Shukla, S., Chen, W., Rao, S., Yang, S., Ou, C., Larsen, K. P., et al. (2024). Mechanism and cellular function of direct membrane binding by the ESCRT and ERES-associated Ca2+-sensor ALG-2. Proceedings of the National Academy of Sciences of the United States of America, 121(9): e2318046121. doi:10.1073/pnas.2318046121.


Cite as: https://hdl.handle.net/21.11116/0000-000E-7576-A
Abstract
Apoptosis linked Gene-2 (ALG-2) is a multifunctional intracellular Ca2+ sensor and the archetypal member of the penta-EF hand protein family.
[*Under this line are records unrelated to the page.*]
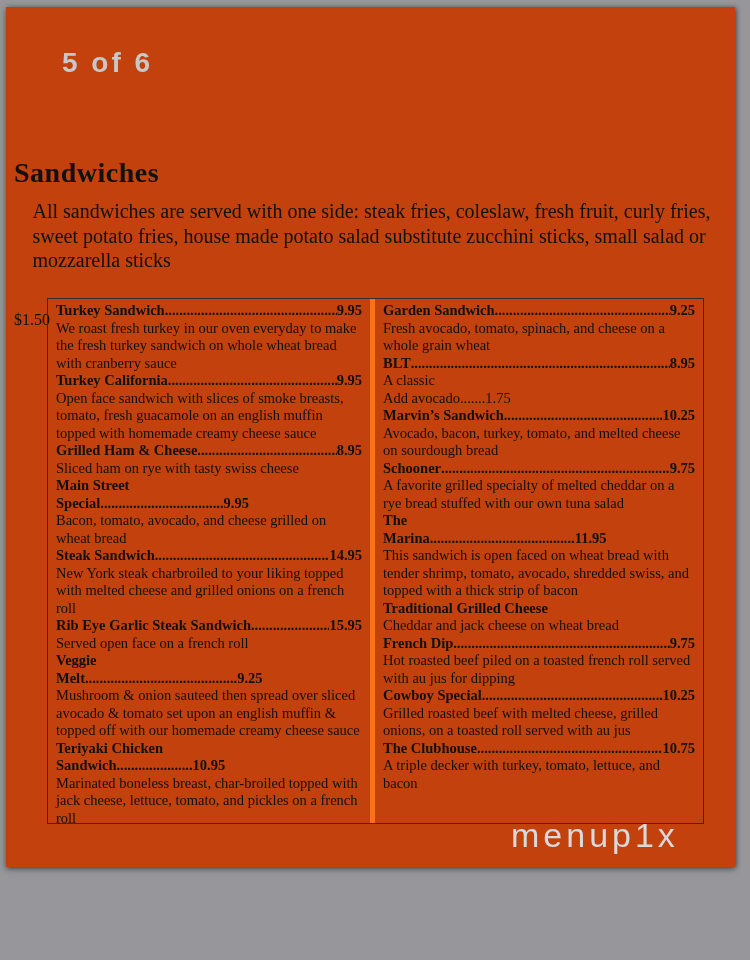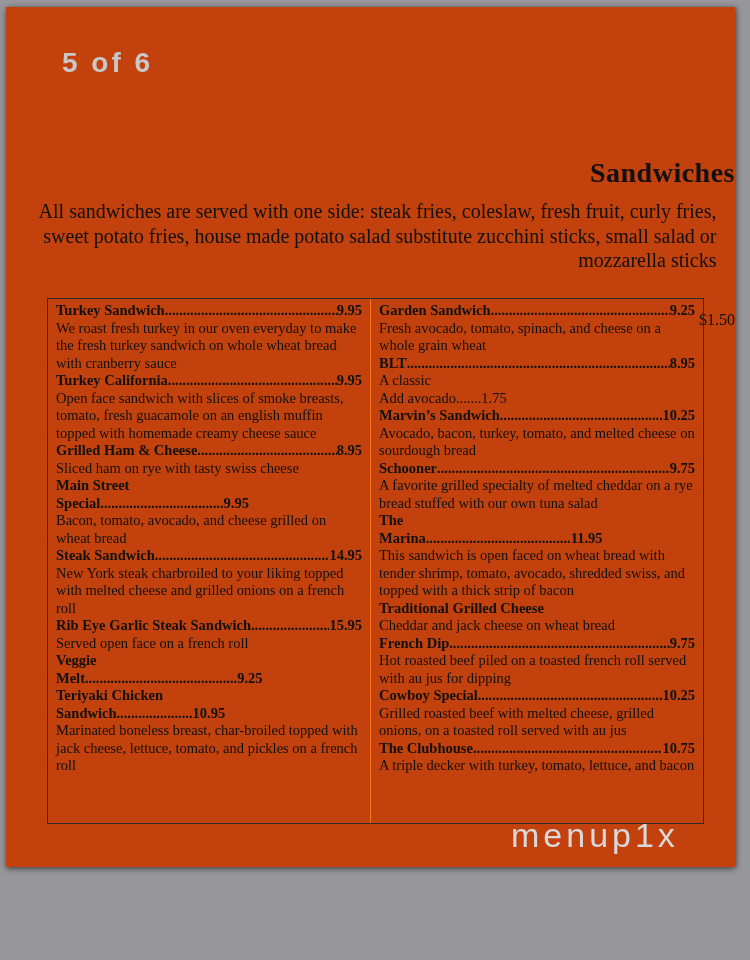--- a/index.html
+++ b/index.html
@@ -14,37 +14,37 @@
     position:absolute;left:6px;top:7px;width:729px;height:860px;
     background:#c2410c;
     box-shadow:0 2px 6px rgba(0,0,0,.45), 2px 0 4px rgba(0,0,0,.25);
   }
   .page-indicator{
     position:absolute;left:56px;top:40px;
     font-family:"Liberation Sans", sans-serif;
     font-size:28px;font-weight:700;letter-spacing:3px;
     color:#c8c8c8;
   }
-  .doc-header{position:absolute;top:150px;left:0;width:100%;text-align:right;}
+  .doc-header{position:absolute;top:150px;left:8px;width:100%;text-align:left;}
   .menu-title{
     font-size:28px;font-weight:700;letter-spacing:.5px;margin:0 0 10px 0;
   }
   .menu-subtitle{
     width:692px;margin:0 auto;
     font-size:20px;line-height:24.5px;
   }
   .side-price{font-size:16px;line-height:24.5px;margin-top:35px;}
   .menu-box{
     position:absolute;left:41px;top:291px;width:655px;height:524px;
     border:1px solid #2e2e2e;
     display:grid;grid-template-columns:322px 1fr;
     overflow:hidden;
   }
   .col{padding:3px 8px 0 8px;font-size:14.5px;line-height:17.5px;overflow:hidden;}
-  .col-right{border-left:1px solid #f97316;}
+  .col-right{border-left:5px solid #f97316;}
   .tl-pre,.tl,.tl-lit{font-weight:700;}
   .tl{display:flex;align-items:baseline;}
   .tl .nm{white-space:nowrap;}
   .tl .fill{flex:1 1 auto;overflow:hidden;white-space:nowrap;}
   .tl .fill::after{content:"....................................................................................................";}
   .tl .pr{white-space:nowrap;}
   .tl-lit{white-space:nowrap;overflow:hidden;}
   .d{text-align:left;}
   .d.left{text-align:left;}
   .watermark{
@@ -110,20 +110,21 @@
           <div class="tl">
             <span class="nm">Rib Eye Garlic Steak Sandwich</span>
             <span class="fill"></span>
             <span class="pr">15.95</span>
           </div>
           <div class="d">Served open face on a french roll</div>
         </div>
         <div class="item">
           <div class="tl-pre">Veggie</div>
           <div class="tl-lit">Melt..........................................9.25</div>
+          <div class="d">Mushroom &amp; onion sauteed then spread over sliced avocado &amp; tomato set upon an english muffin &amp; topped off with our homemade creamy cheese sauce</div>
         </div>
         <div class="item">
           <div class="tl-pre">Teriyaki Chicken</div>
           <div class="tl-lit">Sandwich.....................10.95</div>
           <div class="d">Marinated boneless breast, char-broiled topped with jack cheese, lettuce, tomato, and pickles on a french roll</div>
         </div>
       </div>
     <div class="col col-right">
         <div class="item">
           <div class="tl">

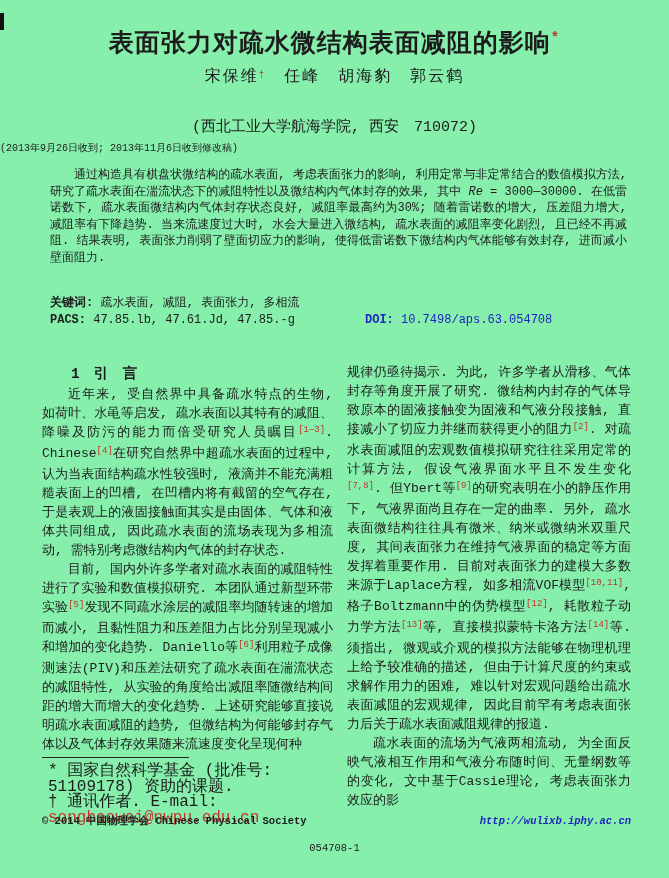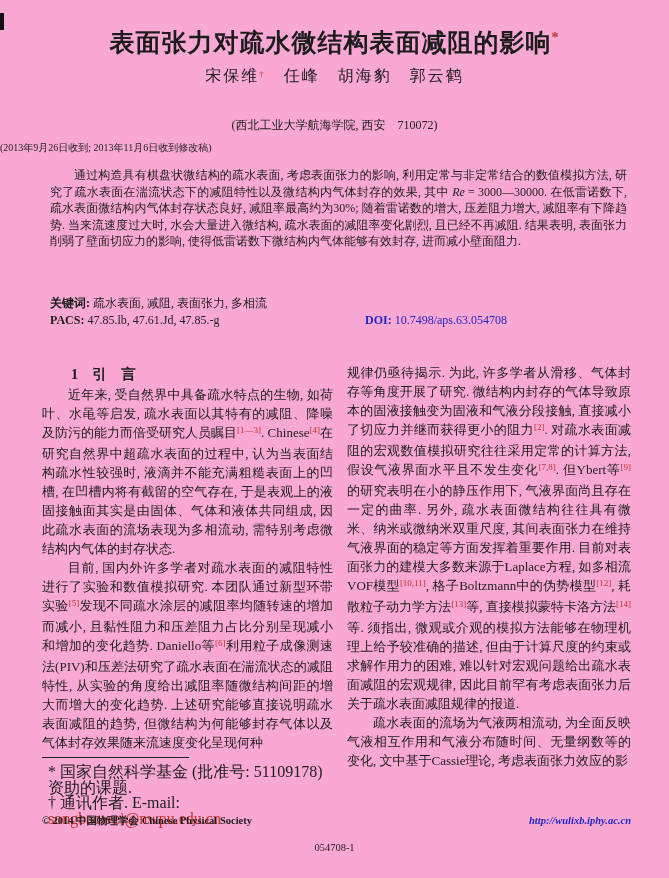--- a/index.html
+++ b/index.html
@@ -4,40 +4,40 @@
 <style>
   :root{
     --ink:#1c1c1c;
     --red:#c2332b;
     --blue:#1f25c0;
   }
   html,body{margin:0;padding:0;background:#ffffff;}
   .page{
     position:relative;
     width:669px;height:878px;
-    background:#f9a8d4;
+    background:#86efac;
     color:var(--ink);
-    font-family:Liberation Serif, serif;
+    font-family:Liberation Mono, monospace;
     overflow:hidden;
   }
   .scan-mark{position:absolute;left:0;top:13px;width:4px;height:17px;background:#111;}
 
   
   .title{
     position:absolute;top:26px;left:0;width:100%;
     text-align:center;font-size:25px;font-weight:bold;letter-spacing:1px;
   }
   .title-mark{color:var(--red);font-size:14px;vertical-align:9px;font-weight:bold;}
   .authors{
     position:absolute;top:66px;left:0;width:100%;
     text-align:center;font-size:16px;letter-spacing:2px;
   }
   .affil{
     position:absolute;top:117px;left:0;width:100%;
-    text-align:center;font-size:12px;
+    text-align:center;font-size:15px;
   }
   .dates{
     position:absolute;top:141px;left:0;width:100%;
     text-align:left;font-size:10px;
   }
 
   
   .abstract{
     position:absolute;top:167px;left:50px;width:577px;
     font-size:12px;line-height:16.6px;text-align:justify;

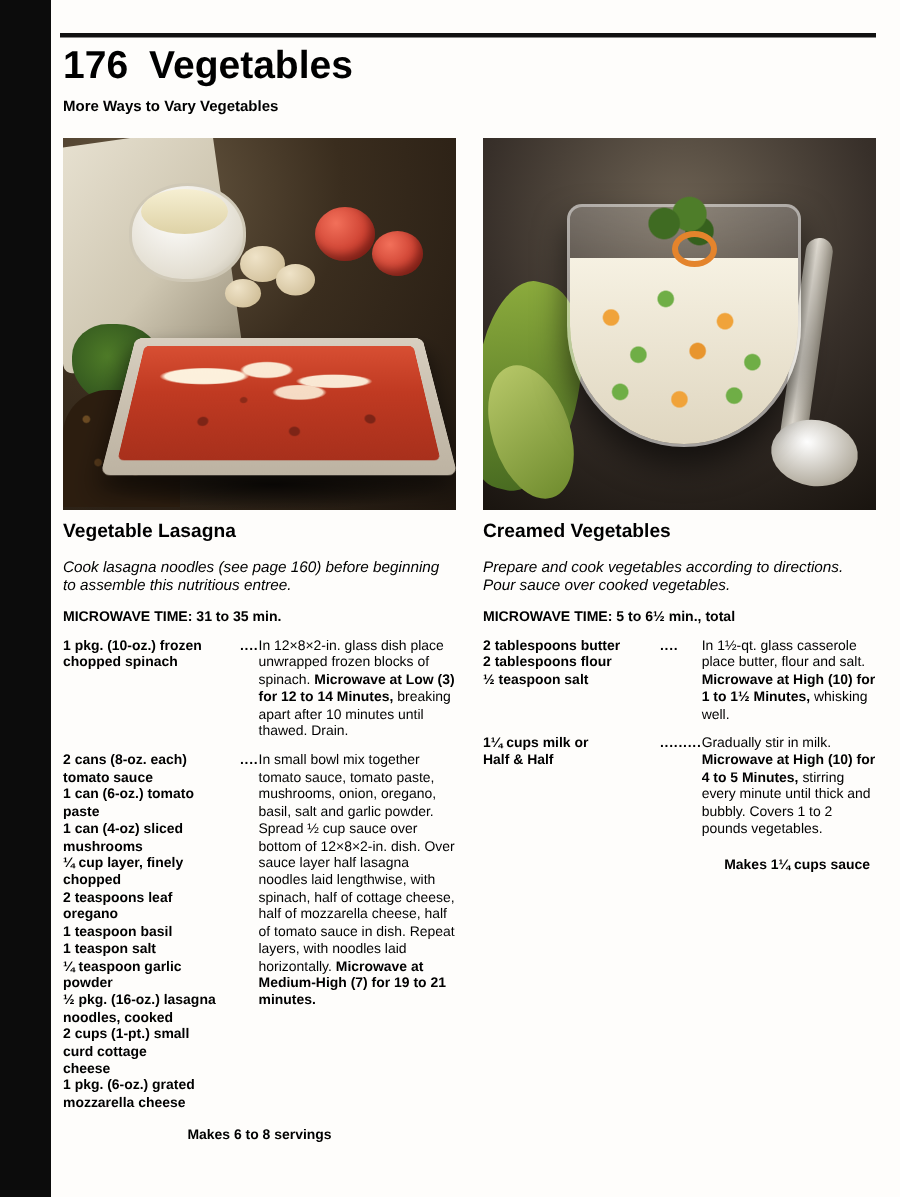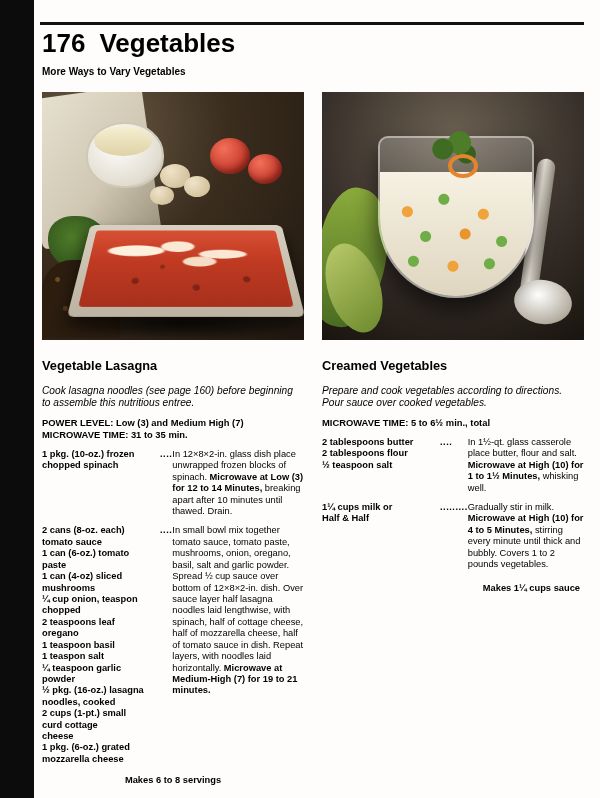--- a/index.html
+++ b/index.html
@@ -229,21 +229,21 @@
   }
   .rp-spoon-bowl {
     position: absolute; left: 192px; top: 188px; width: 58px; height: 44px;
     background: radial-gradient(ellipse at 40% 35%, #ffffff, #b5afa2 70%, #7e7869);
     border-radius: 50%;
     transform: rotate(8deg);
   }
 
   
   .recipe-title {
-    margin-top: 18px;
+    margin-top: 6px;
     font-size: 12.8px;
     font-weight: bold;
   }
   .recipe-note {
     margin-top: 12px;
     font-size: 10.2px;
     font-style: italic;
     line-height: 1.22;
   }
   .recipe-meta {
@@ -335,21 +335,20 @@
           <div class="lp-dish-inner">
             <div class="lp-cheese"></div>
             <div class="lp-flecks"></div>
           </div>
         </div>
       </div>
 
       <div class="recipe-title">Vegetable Lasagna</div>
       <div class="recipe-note">Cook lasagna noodles (see page 160) before beginning to assemble this nutritious entree.</div>
       <div class="recipe-meta">
-        <div>POWER LEVEL: Low (3) and Medium High (7)</div>
         <div>MICROWAVE TIME: 31 to 35 min.</div>
       </div>
 
       <table class="ing-table">
         <tbody>
           <tr>
             <td class="td-ing">
               <span class="ing-line">1 pkg. (10-oz.) frozen</span>
               <span class="ing-line">chopped spinach</span>
             </td>
@@ -361,21 +360,21 @@
             </td>
           </tr>
           <tr>
             <td class="td-ing">
               <span class="ing-line">2 cans (8-oz. each)</span>
               <span class="ing-line">tomato sauce</span>
               <span class="ing-line">1 can (6-oz.) tomato</span>
               <span class="ing-line">paste</span>
               <span class="ing-line">1 can (4-oz) sliced</span>
               <span class="ing-line">mushrooms</span>
-              <span class="ing-line">¼ cup onion, teaspon</span>
+              <span class="ing-line">¼ cup layer, finely</span>
               <span class="ing-line">chopped</span>
               <span class="ing-line">2 teaspoons leaf</span>
               <span class="ing-line">oregano</span>
               <span class="ing-line">1 teaspoon basil</span>
               <span class="ing-line">1 teaspon salt</span>
               <span class="ing-line">¼ teaspoon garlic</span>
               <span class="ing-line">powder</span>
               <span class="ing-line">½ pkg. (16-oz.) lasagna</span>
               <span class="ing-line">noodles, cooked</span>
               <span class="ing-line">2 cups (1-pt.) small</span>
ALG-2 functions in the repair of damage to both the plasma and lysosome membranes and in COPII-dependent budding at endoplasmic reticulum exit sites (ERES). In the presence of Ca2+, ALG-2 binds to ESCRT-I and ALIX in membrane repair and to SEC31A at ERES. ALG-2 also binds directly to acidic membranes in the presence of Ca2+ by a combination of electrostatic and hydrophobic interactions. By combining giant unilamellar vesicle-based experiments and molecular dynamics simulations, we show that charge-reversed mutants of ALG-2 at these locations disrupt membrane recruitment. ALG-2 membrane binding mutants have reduced or abrogated ERES localization in response to Thapsigargin-induced Ca2+ release but still localize to lysosomes following lysosomal Ca2+ release. In vitro reconstitution shows that the ALG-2 membrane-binding defect can be rescued by binding to ESCRT-I. These data thus reveal the nature of direct Ca2+-dependent membrane binding and its interplay with Ca2+-dependent protein binding in the cellular functions of ALG-2.